### PROBLEM STATEMENT
The listing is to be returned word for word, without its images.

_ _ _ _

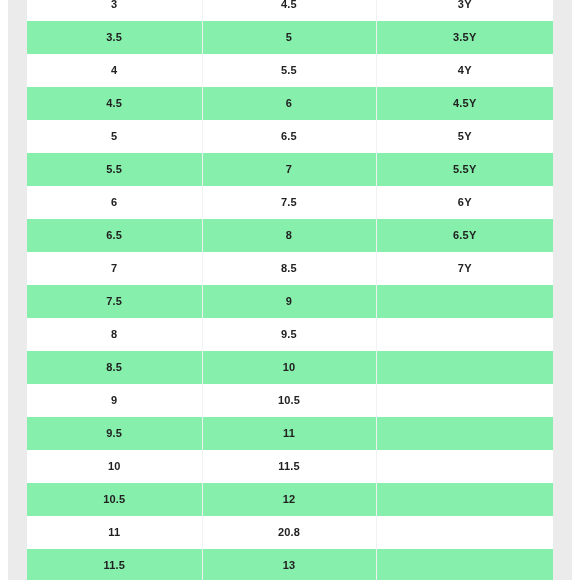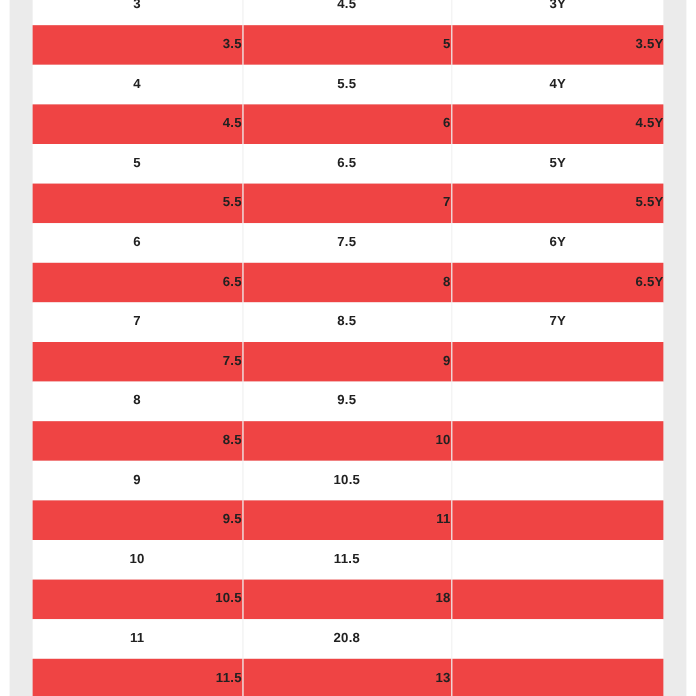--- a/index.html
+++ b/index.html
@@ -84,8 +84,7 @@
   }
 
   table.size-table tr.row-gray td {
-    background: #ef4444;
-    text-align: right;
+    background: #86efac;
   }
   table.size-table tr.row-gray td.sep-left {
     border-left: 1px solid #f0f0f0;

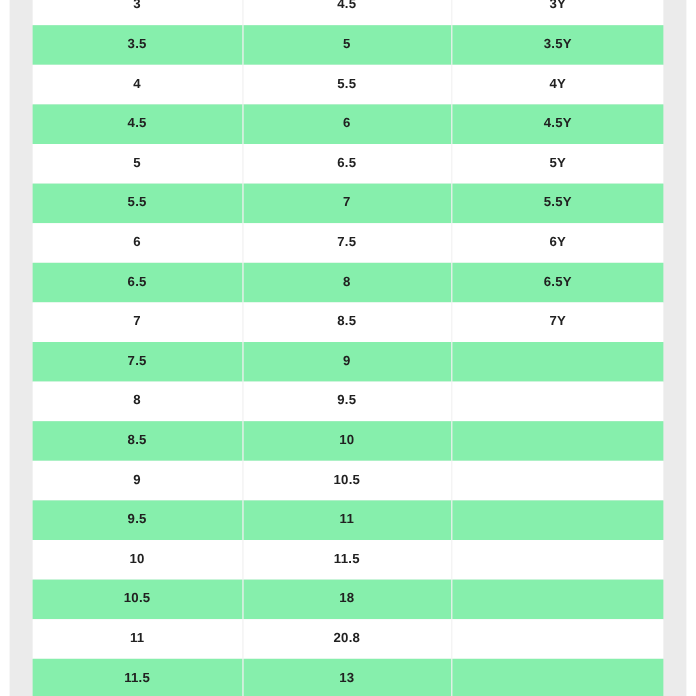--- a/index.html
+++ b/index.html
@@ -186,7 +186,7 @@
           </tr>
           <tr class="row-gray">
             <td>10.5</td>
-            <td class="sep-left">18</td>
+            <td class="sep-left">12</td>
             <td class="sep-left empty-cell"></td>
           </tr>
           <tr class="row-white">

_ _ _ _

### ANSWER TO THE PROBLEM
--- a/index.html
+++ b/index.html
@@ -84,8 +84,7 @@
   }
 
   table.size-table tr.row-gray td {
-    background: #ef4444;
-    text-align: right;
+    background: #86efac;
   }
   table.size-table tr.row-gray td.sep-left {
     border-left: 1px solid #f0f0f0;

--- a/index.html
+++ b/index.html
@@ -186,7 +186,7 @@
           </tr>
           <tr class="row-gray">
             <td>10.5</td>
-            <td class="sep-left">18</td>
+            <td class="sep-left">12</td>
             <td class="sep-left empty-cell"></td>
           </tr>
           <tr class="row-white">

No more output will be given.